What needs to be done
After locating the line with "subtotal: 816.70 -> 746.11" in the data that follows, return it and every later line exactly, up to and including the line with "total: 867.21 -> 781.79".

Available data
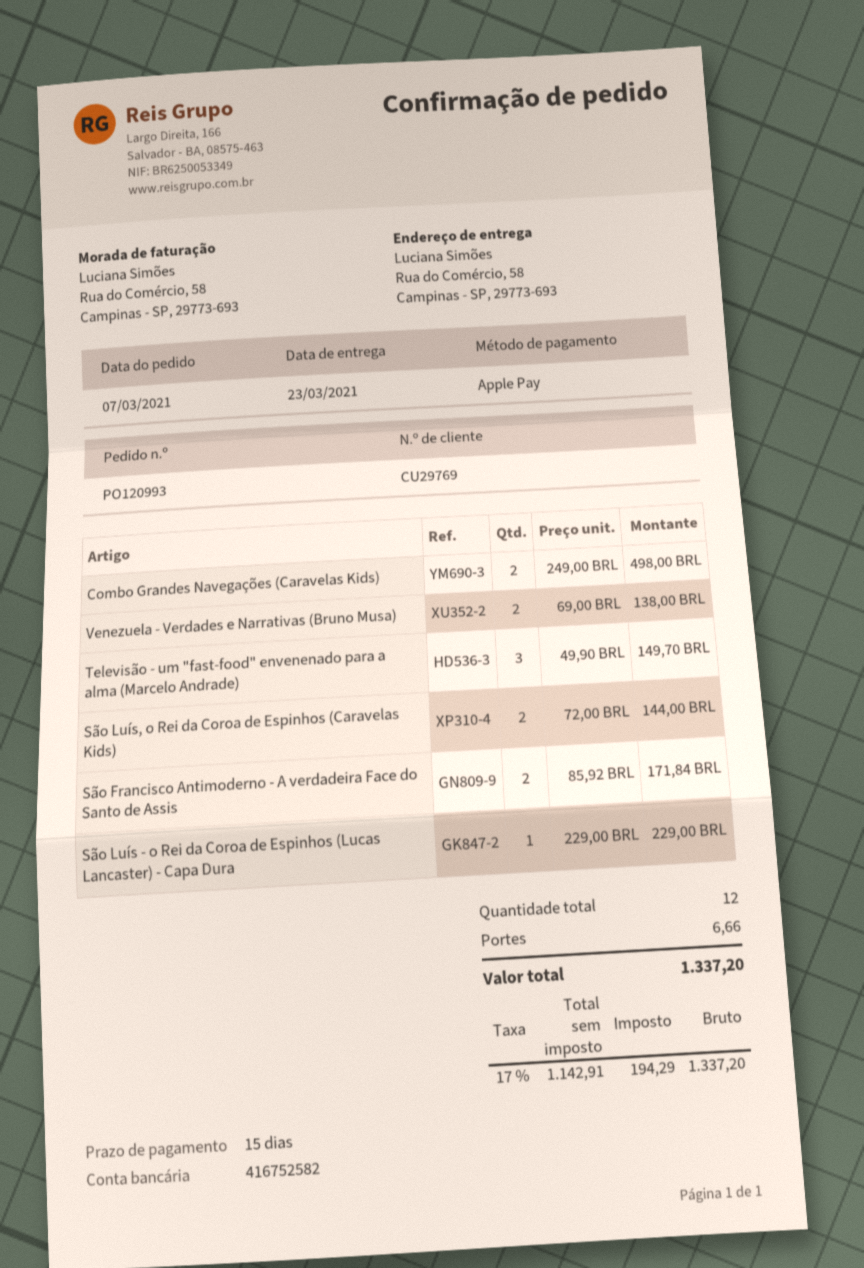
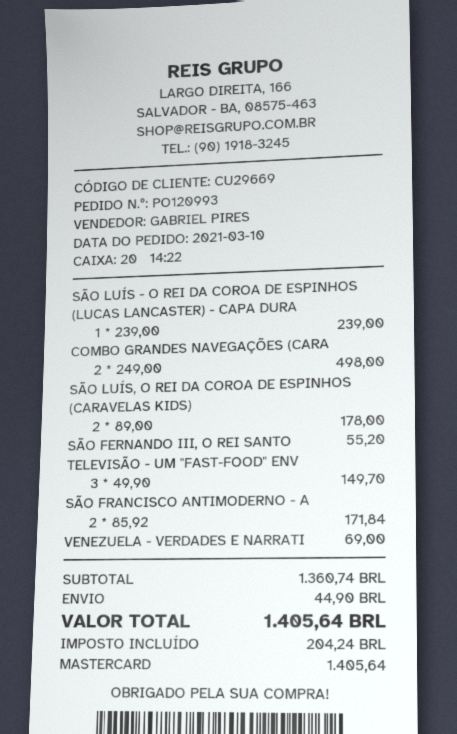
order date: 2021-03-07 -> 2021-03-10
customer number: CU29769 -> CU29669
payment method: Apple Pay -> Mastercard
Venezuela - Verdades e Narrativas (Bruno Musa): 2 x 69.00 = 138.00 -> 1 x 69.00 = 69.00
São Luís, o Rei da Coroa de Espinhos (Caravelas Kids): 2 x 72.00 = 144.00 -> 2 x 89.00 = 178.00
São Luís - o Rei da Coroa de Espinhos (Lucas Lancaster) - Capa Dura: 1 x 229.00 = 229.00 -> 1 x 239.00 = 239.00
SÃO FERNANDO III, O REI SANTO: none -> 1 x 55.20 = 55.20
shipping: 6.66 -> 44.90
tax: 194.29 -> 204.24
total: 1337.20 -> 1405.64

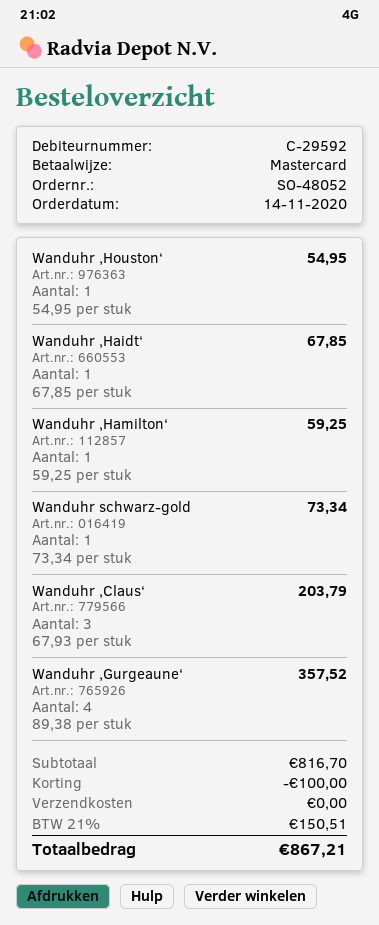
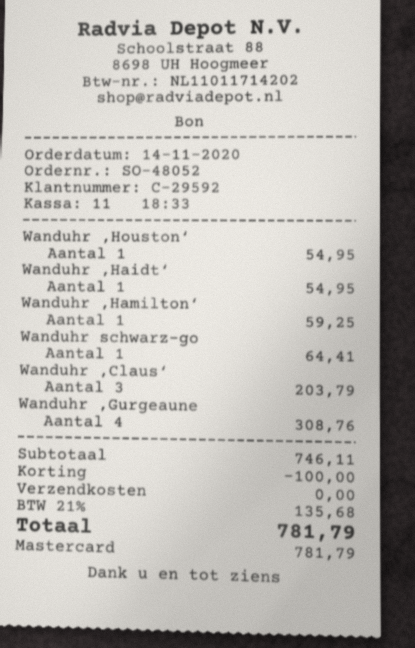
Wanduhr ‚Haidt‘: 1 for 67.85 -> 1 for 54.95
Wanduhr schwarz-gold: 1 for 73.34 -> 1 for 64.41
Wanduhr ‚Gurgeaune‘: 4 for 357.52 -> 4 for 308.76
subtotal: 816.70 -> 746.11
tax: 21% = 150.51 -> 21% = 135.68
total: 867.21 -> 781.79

==

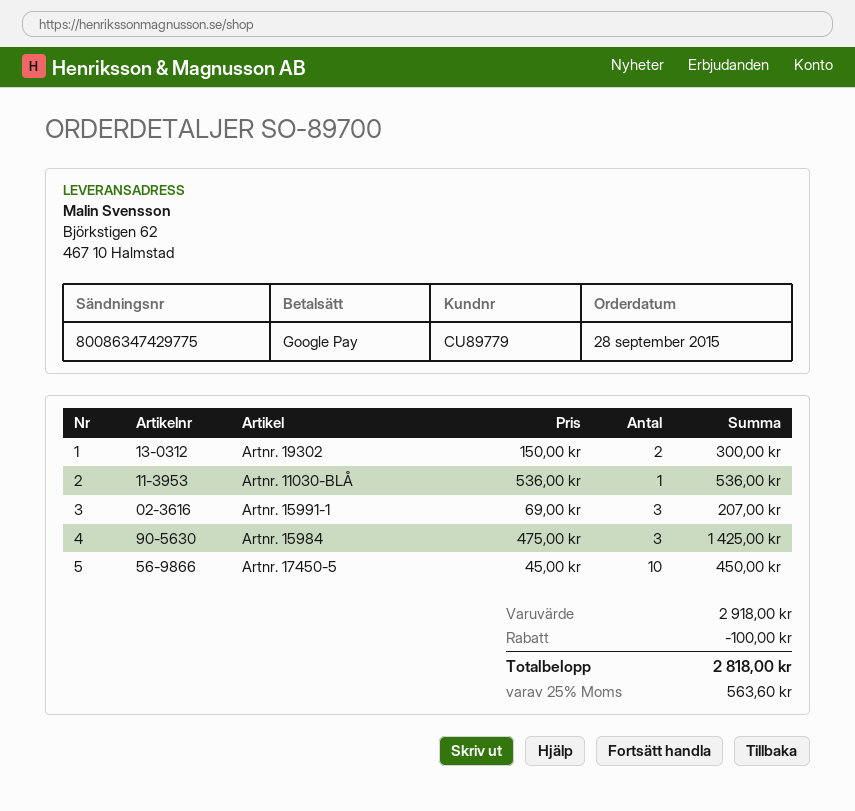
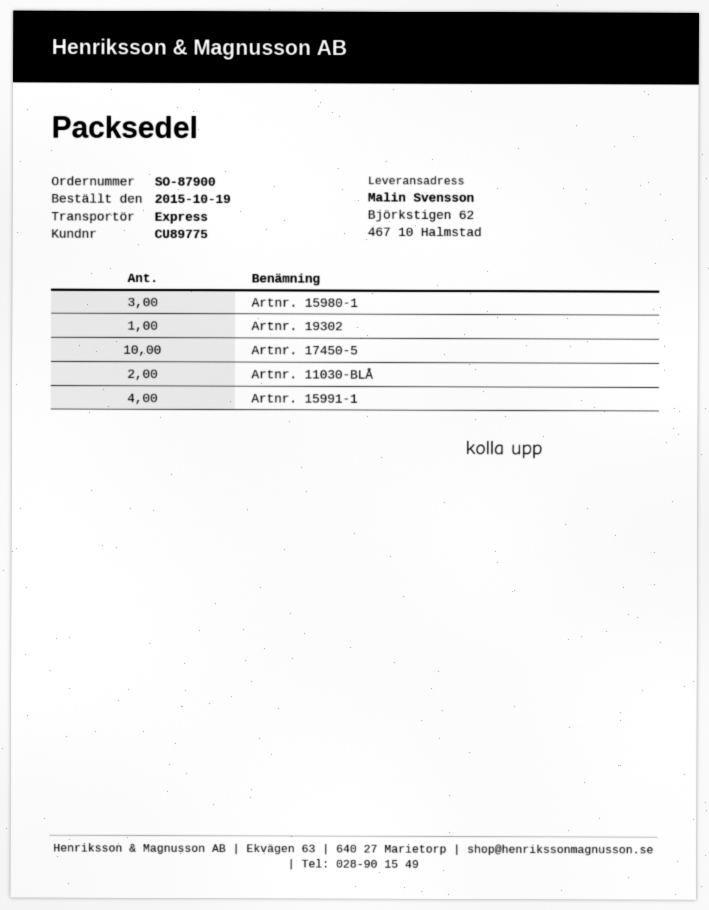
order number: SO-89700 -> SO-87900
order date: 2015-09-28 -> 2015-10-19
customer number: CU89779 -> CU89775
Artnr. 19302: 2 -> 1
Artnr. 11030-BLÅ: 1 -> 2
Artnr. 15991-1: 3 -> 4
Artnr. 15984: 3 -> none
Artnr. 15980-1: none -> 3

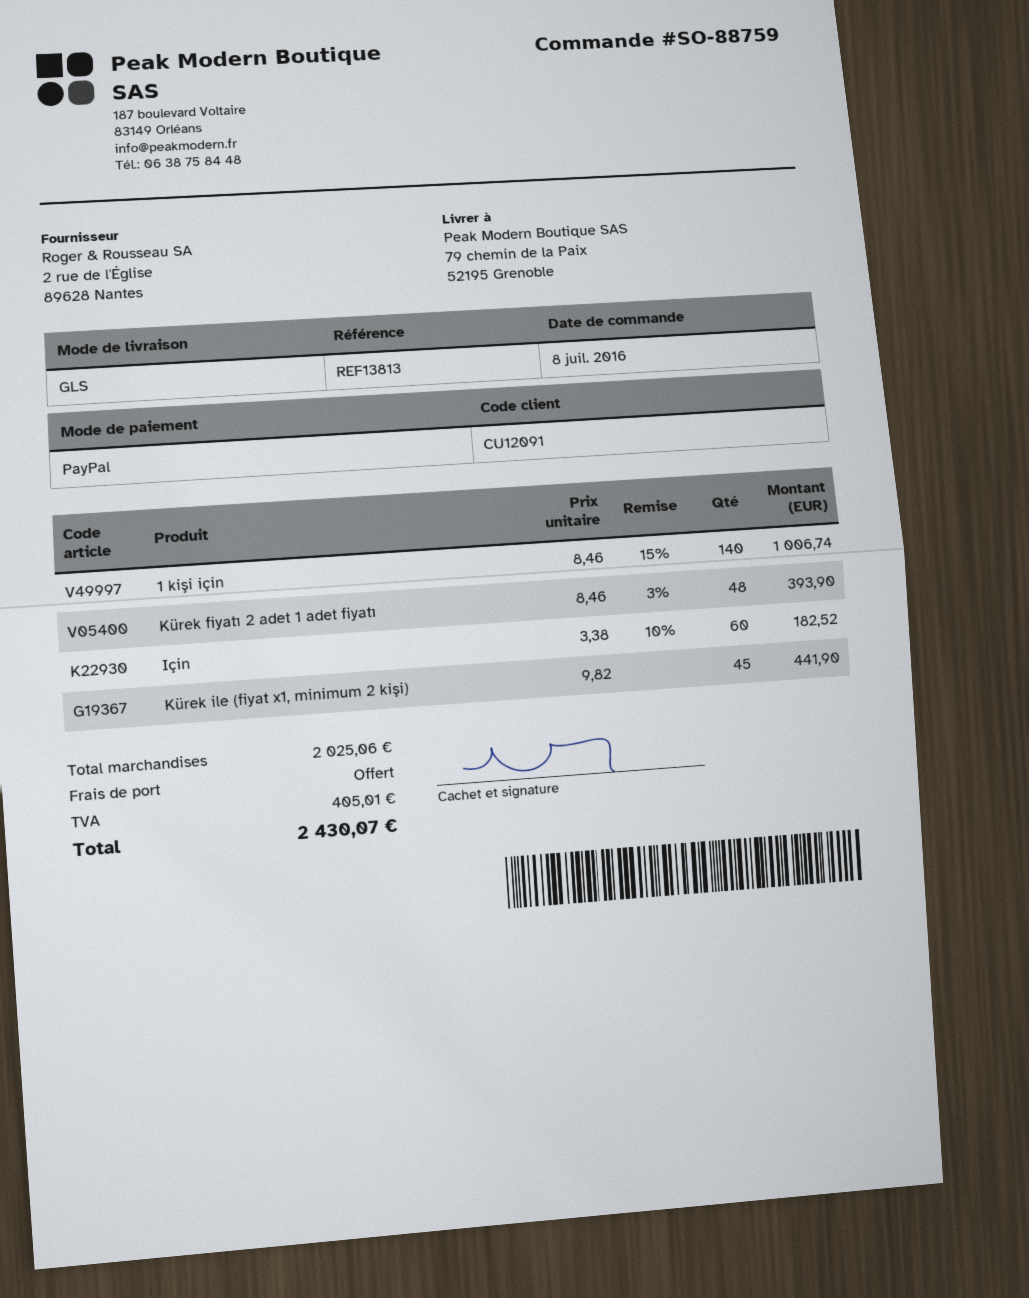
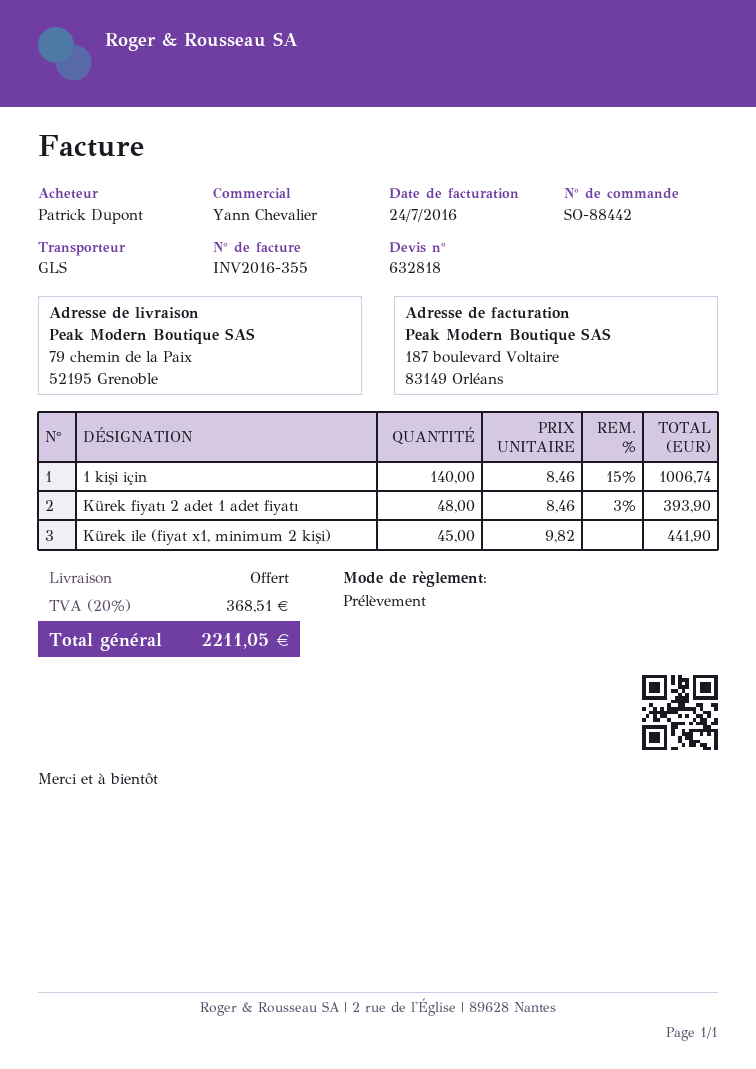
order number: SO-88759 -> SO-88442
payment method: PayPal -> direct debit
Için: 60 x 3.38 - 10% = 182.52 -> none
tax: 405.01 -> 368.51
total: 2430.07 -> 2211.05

Worked solution
subtotal: 816.70 -> 746.11
tax: 21% = 150.51 -> 21% = 135.68
total: 867.21 -> 781.79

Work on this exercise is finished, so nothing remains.